HOW TO COMPLETE THIS TASK: In the listing beneath this line, copy exactly the lines starting with the one containing "- 1.3. Importers" and going on through the one containing "industrial use or".
[MATERIALS PROVIDED — start]
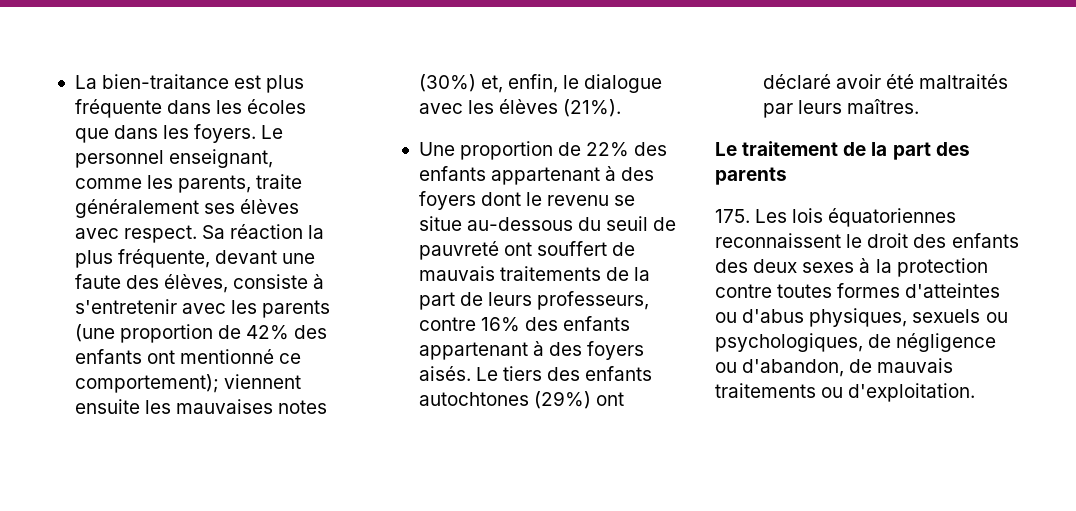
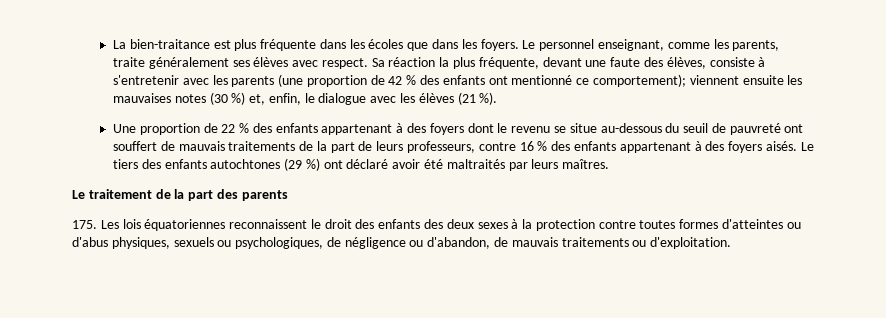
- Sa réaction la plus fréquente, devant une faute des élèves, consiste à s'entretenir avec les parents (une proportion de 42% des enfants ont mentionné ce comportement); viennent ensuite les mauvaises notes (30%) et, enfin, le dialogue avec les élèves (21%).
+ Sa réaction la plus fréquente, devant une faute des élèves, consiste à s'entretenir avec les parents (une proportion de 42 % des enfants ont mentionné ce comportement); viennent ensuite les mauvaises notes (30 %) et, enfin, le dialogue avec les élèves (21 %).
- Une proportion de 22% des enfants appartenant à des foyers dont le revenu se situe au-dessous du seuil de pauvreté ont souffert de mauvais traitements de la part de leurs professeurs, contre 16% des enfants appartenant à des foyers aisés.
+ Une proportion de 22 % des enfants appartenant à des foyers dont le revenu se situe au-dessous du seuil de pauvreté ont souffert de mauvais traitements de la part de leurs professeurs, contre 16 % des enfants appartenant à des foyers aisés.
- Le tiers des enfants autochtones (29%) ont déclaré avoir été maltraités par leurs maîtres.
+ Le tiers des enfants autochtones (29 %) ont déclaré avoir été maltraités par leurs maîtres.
[MATERIALS PROVIDED — finish]
[MATERIALS PROVIDED — start]
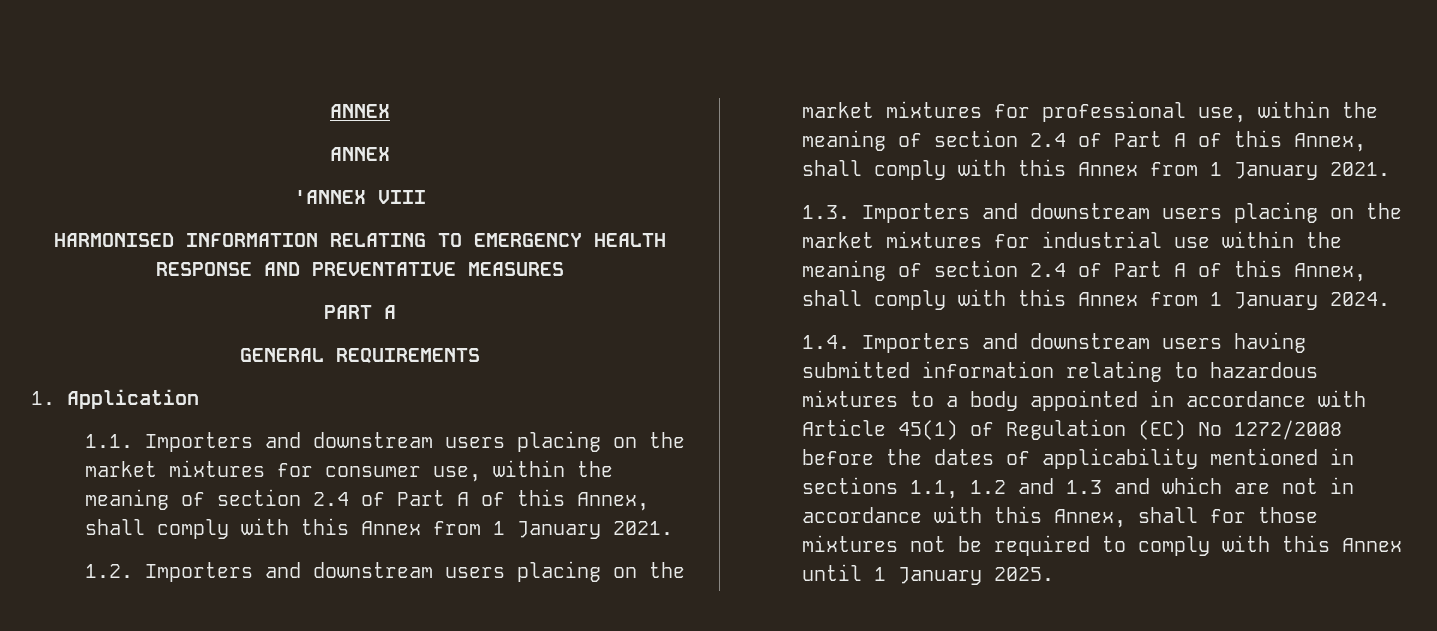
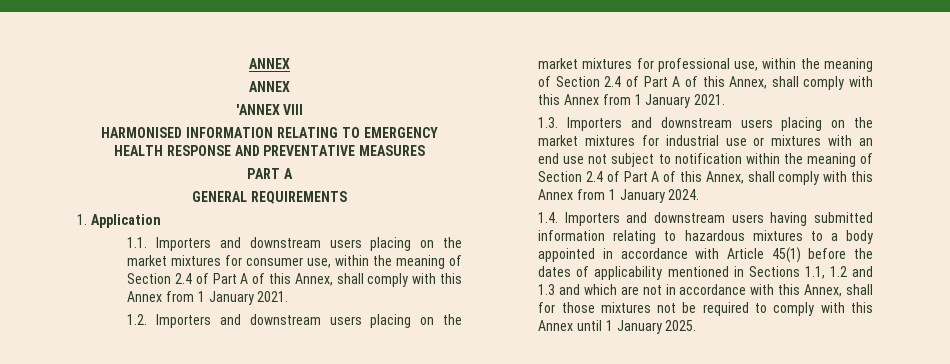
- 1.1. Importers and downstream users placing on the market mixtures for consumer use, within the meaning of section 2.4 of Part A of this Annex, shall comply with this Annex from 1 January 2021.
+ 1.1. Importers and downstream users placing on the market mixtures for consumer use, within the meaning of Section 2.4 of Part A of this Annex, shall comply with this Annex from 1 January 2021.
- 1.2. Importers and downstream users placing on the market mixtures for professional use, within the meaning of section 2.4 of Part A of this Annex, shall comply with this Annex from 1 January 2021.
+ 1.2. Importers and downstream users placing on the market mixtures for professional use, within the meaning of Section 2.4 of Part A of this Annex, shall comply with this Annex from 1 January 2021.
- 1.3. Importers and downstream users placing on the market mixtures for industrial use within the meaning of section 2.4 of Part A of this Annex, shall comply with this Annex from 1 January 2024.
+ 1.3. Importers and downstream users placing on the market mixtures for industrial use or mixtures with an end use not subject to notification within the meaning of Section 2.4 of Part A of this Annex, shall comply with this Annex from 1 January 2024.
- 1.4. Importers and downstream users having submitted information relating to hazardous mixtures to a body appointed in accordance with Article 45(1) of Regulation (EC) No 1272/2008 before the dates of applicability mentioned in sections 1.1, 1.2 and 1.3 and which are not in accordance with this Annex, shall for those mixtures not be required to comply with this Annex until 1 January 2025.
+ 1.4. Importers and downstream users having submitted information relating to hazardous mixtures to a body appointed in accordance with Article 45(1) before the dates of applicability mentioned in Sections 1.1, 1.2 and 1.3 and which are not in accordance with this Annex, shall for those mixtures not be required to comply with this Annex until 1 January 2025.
[MATERIALS PROVIDED — finish]
RESPONSE TO THE EXERCISE:
- 1.3. Importers and downstream users placing on the market mixtures for industrial use within the meaning of section 2.4 of Part A of this Annex, shall comply with this Annex from 1 January 2024.
+ 1.3. Importers and downstream users placing on the market mixtures for industrial use or mixtures with an end use not subject to notification within the meaning of Section 2.4 of Part A of this Annex, shall comply with this Annex from 1 January 2024.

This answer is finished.